Bashar al-Assad won 88.7% of the vote in Syria's presidential election, parliament speaker Mohammad al-Laham said on Wednesday, securing a third term in office.
“I declare the victory of Dr. Bashar Hafez al-Assad as President of the Syrian Arab Republic with an absolute majority of the votes cast in the election,” Laham said in a televised address from his office in the Syrian Parliament.
Syria's constitutional court earlier said that turnout in Tuesday's election and an earlier round of voting for Syrian expatriates stood at 73%.
Syrian officials had described the predicted victory as vindication of Assad's three-year campaign against those fighting to oust him.
Assad's foes have ridiculed the election, saying the two relatively unknown and state-approved challengers offered no real alternative to Assad.
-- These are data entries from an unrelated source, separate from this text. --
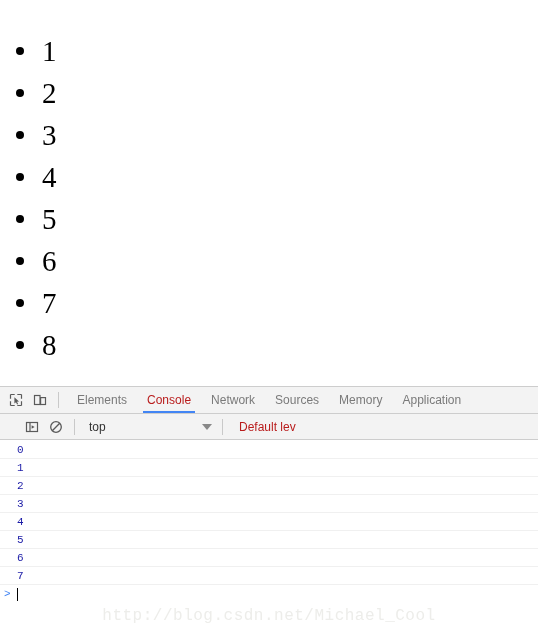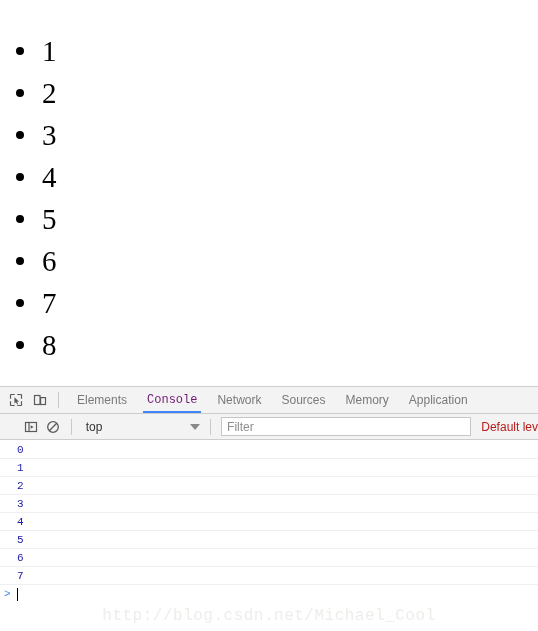--- a/index.html
+++ b/index.html
@@ -129,8 +129,7 @@
   }
 
   .dt-tab.active {
-    color: #701a75;
-    font-family: Liberation Mono, monospace;
+    color: #b91c1c;
   }
 
   .dt-tab.active::after {

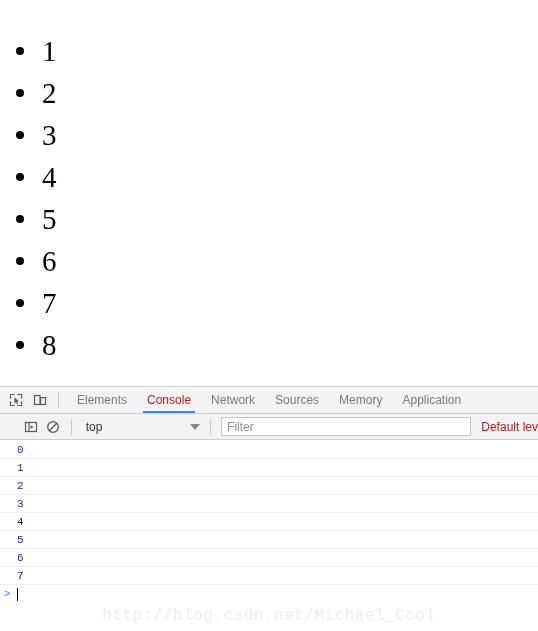--- a/index.html
+++ b/index.html
@@ -367,7 +367,6 @@
       </div>
       <div class="vsep"></div>
 
-      <input class="filter-input" type="text" value="" placeholder="Filter" style="">
 
       <div class="level-select">
         <span>Default lev</span>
Former Minister Hassan al-Nouri got 4.3% of the vote while parliamentarian Maher Hajjar secured 3.2%, fewer than the number of spoilt ballots.
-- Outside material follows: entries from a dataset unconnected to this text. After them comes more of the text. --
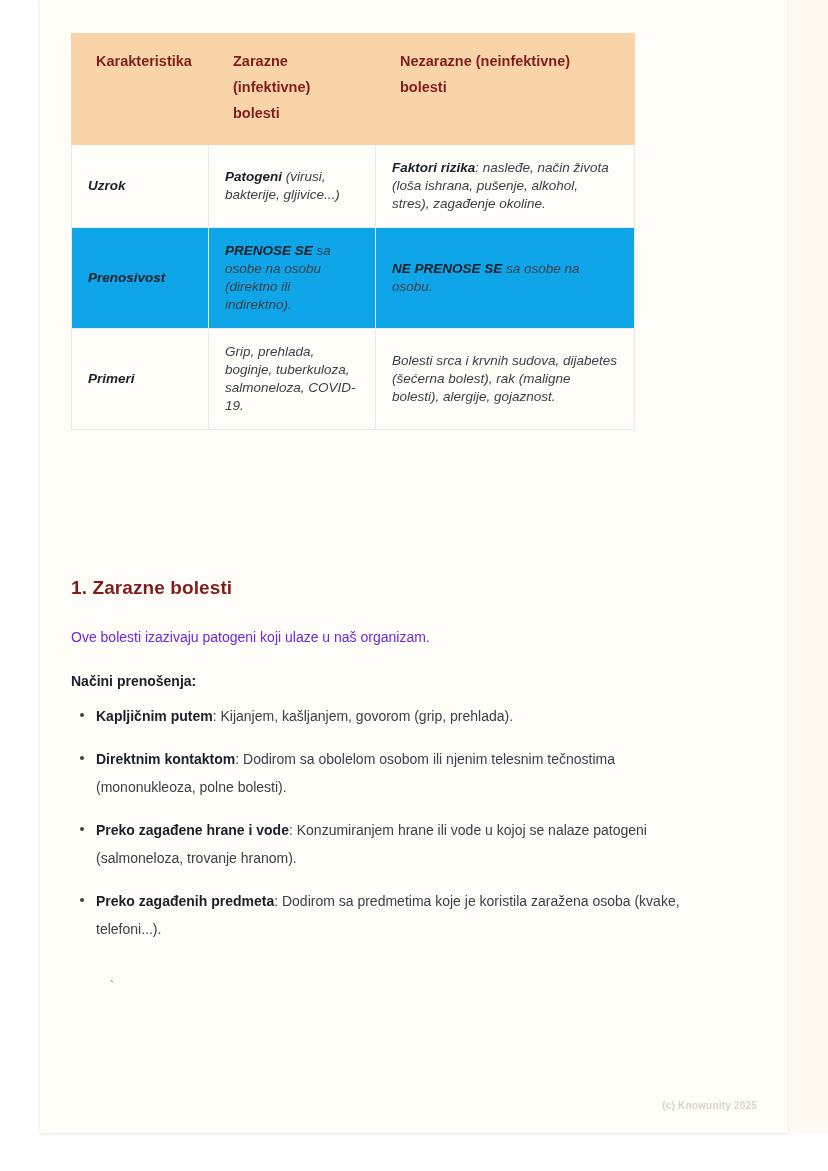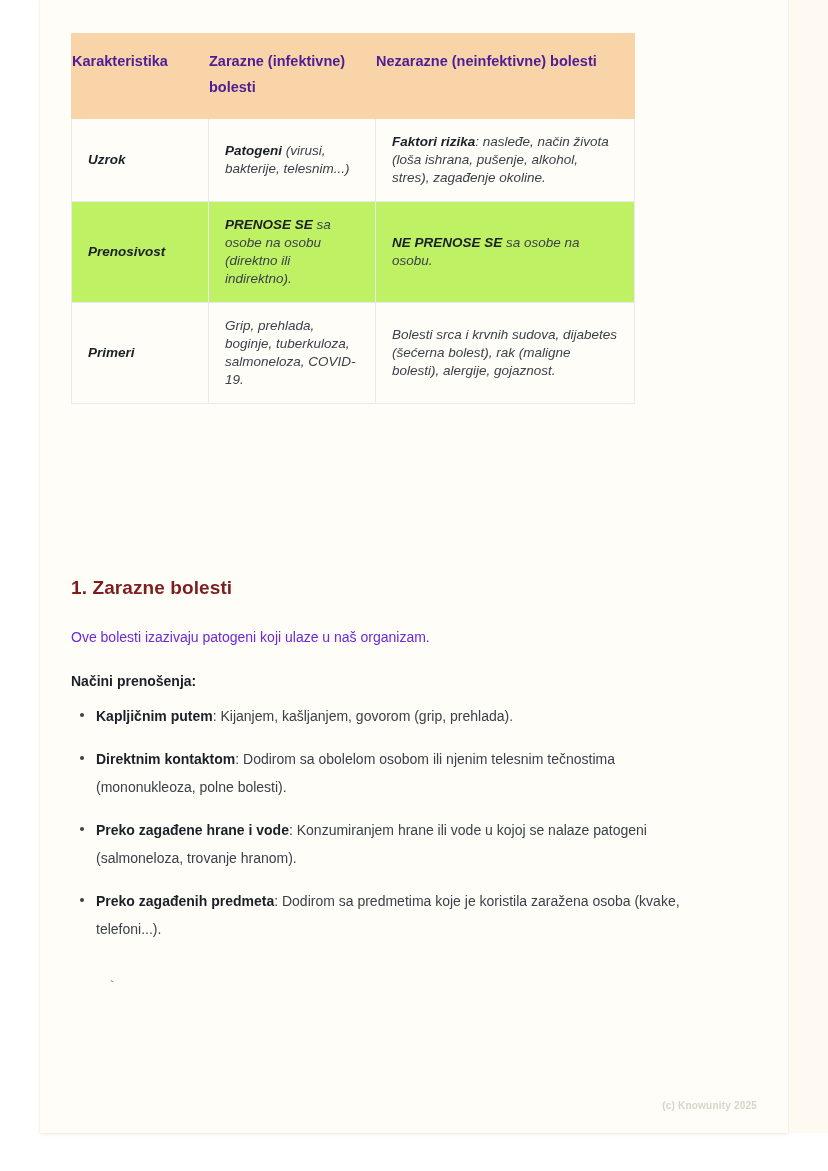--- a/index.html
+++ b/index.html
@@ -66,11 +66,11 @@
   .cmp-table thead th {
     background: #f9d4a8;
     border-color: #f9d4a8;
-    color: #4c1d95;
+    color: #7f1d1d;
     font-size: 14.5px;
     font-weight: 600;
     line-height: 26px;
-    padding: 14px 16px 18px 0;
+    padding: 14px 16px 18px 24px;
     vertical-align: top;
   }
   .col-a { width: 137px; }

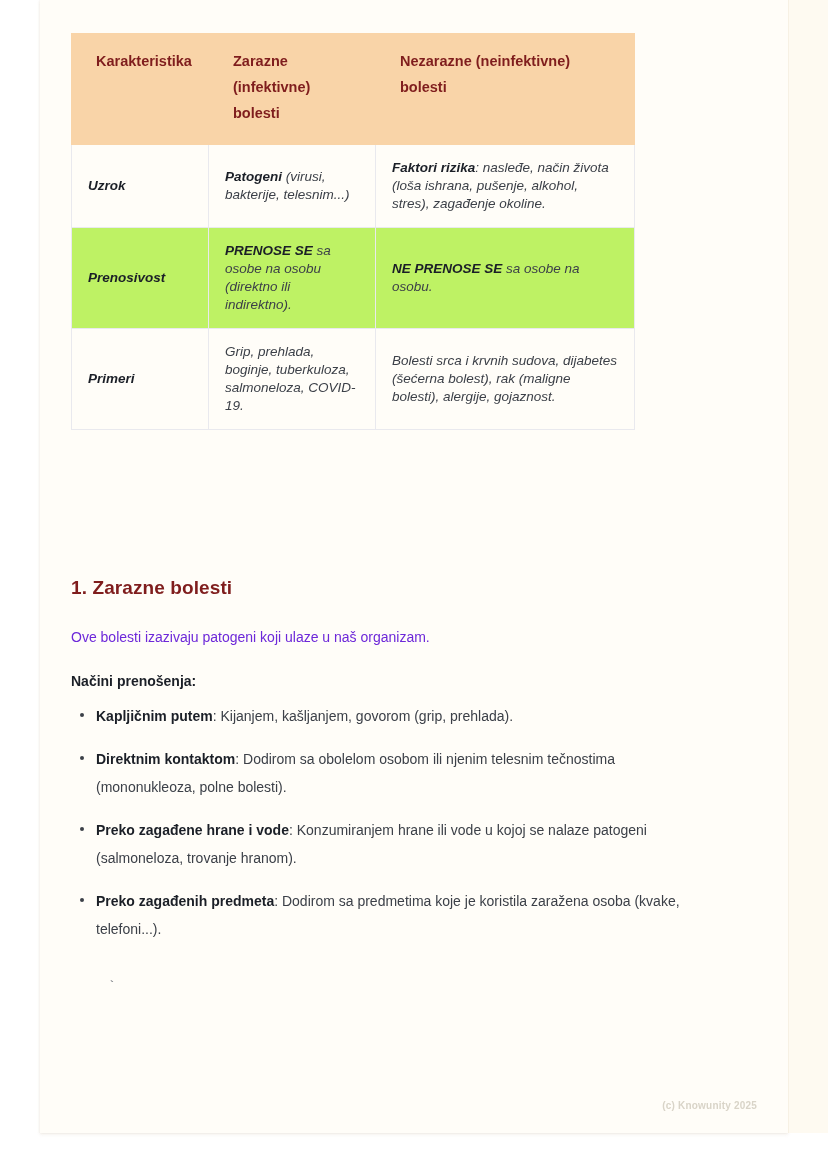--- a/index.html
+++ b/index.html
@@ -202,7 +202,7 @@
 
         <tr>
           <td class="rowhead">Uzrok</td>
-          <td><b>Patogeni</b><span> (virusi, bakterije, telesnim...)</span></td>
+          <td><b>Patogeni</b><span> (virusi, bakterije, gljivice...)</span></td>
           <td><b>Faktori rizika</b><span>: nasleđe, način života (loša ishrana, pušenje, alkohol, stres), zagađenje okoline.</span></td>
         </tr>
 

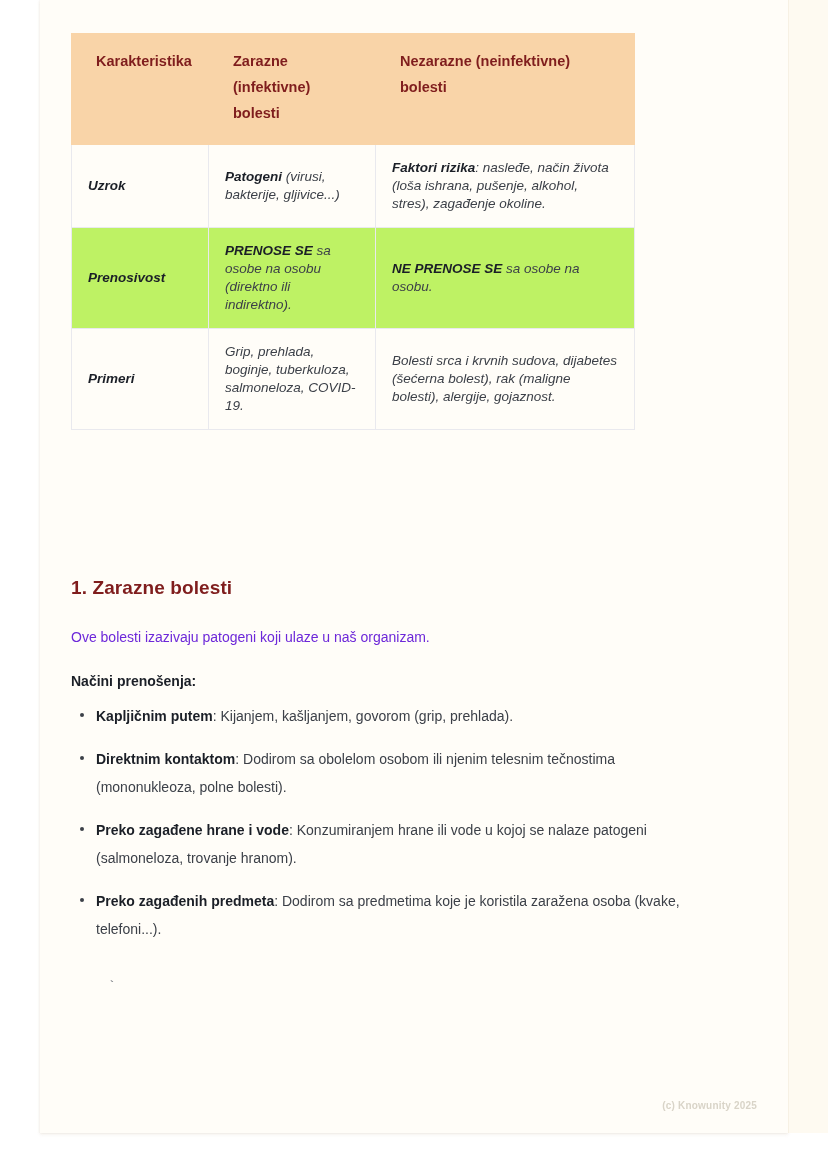--- a/index.html
+++ b/index.html
@@ -85,7 +85,7 @@
     font-style: italic;
   }
   .cmp-table tbody tr.tint td {
-    background: #bef264;
+    background: #0ea5e9;
     margin-left: 36px;
   }
   .cmp-table tbody td.rowhead {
“These elections are illegitimate and undermine the political efforts to find a solution to this horrific conflict,” the European Union said in a statement.
The United States, which has repeatedly said Assad lost his legitimacy when he responded with force to an outbreak of protests more than three years ago, said the vote changed nothing.
“With respect to the elections that took place, the so-called elections, the elections are non-elections, the elections are a great big zero,” Secretary of State John Kerry said during a brief visit to neighboring Lebanon.
“They are meaningless, and they are meaningless because you can’t have an election where millions of your people don’t even have the ability to vote, where they don’t have the ability to contest the election, and they have no choice.”
A coalition of Islamist rebel fighters described the vote as “Elections of Blood” and said it had no legitimacy.
For many Syrians voting on Tuesday, politics took second place to the yearning for stability and security after three devastating years of conflict which grew out of the mass protests in 2011 against Assad's rule.
Assad's victory came a week after former Egyptian army chief Abdel Fattah al-Sisi secured 96.9% of votes in Egypt's presidential election. Turnout in Egypt was 47%, the country's election commission said.